**TASK GOAL**
From the material below, copy out each line with the word "Green" in it.

**RECORDS SUPPLIED**
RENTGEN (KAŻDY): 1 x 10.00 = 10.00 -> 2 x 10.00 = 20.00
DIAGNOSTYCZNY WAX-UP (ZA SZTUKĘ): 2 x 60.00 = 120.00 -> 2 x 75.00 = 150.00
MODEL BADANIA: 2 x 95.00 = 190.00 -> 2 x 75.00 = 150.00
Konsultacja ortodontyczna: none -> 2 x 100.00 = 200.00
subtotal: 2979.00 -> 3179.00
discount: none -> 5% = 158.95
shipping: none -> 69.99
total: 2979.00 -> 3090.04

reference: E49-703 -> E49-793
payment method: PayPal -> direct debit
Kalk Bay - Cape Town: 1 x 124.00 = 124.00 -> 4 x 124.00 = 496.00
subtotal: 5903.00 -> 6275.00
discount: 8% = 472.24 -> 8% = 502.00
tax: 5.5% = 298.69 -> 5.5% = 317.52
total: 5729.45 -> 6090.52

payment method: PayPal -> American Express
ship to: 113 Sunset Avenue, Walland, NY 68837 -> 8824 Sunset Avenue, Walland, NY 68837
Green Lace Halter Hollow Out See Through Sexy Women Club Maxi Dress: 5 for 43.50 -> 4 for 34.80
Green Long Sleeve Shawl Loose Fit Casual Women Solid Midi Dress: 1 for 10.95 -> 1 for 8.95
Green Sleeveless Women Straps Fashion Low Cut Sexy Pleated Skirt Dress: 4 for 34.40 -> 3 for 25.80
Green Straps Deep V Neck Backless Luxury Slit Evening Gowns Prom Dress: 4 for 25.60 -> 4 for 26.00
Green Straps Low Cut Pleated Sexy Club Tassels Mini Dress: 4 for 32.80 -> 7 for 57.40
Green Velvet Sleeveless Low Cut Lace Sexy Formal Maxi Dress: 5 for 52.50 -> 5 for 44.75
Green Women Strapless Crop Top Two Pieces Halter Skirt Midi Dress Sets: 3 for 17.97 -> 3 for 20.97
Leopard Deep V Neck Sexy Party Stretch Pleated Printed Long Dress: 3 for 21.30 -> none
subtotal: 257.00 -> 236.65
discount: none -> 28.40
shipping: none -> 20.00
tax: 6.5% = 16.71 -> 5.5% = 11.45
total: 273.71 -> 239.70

**REPLY**
Green Lace Halter Hollow Out See Through Sexy Women Club Maxi Dress: 5 for 43.50 -> 4 for 34.80
Green Long Sleeve Shawl Loose Fit Casual Women Solid Midi Dress: 1 for 10.95 -> 1 for 8.95
Green Sleeveless Women Straps Fashion Low Cut Sexy Pleated Skirt Dress: 4 for 34.40 -> 3 for 25.80
Green Straps Deep V Neck Backless Luxury Slit Evening Gowns Prom Dress: 4 for 25.60 -> 4 for 26.00
Green Straps Low Cut Pleated Sexy Club Tassels Mini Dress: 4 for 32.80 -> 7 for 57.40
Green Velvet Sleeveless Low Cut Lace Sexy Formal Maxi Dress: 5 for 52.50 -> 5 for 44.75
Green Women Strapless Crop Top Two Pieces Halter Skirt Midi Dress Sets: 3 for 17.97 -> 3 for 20.97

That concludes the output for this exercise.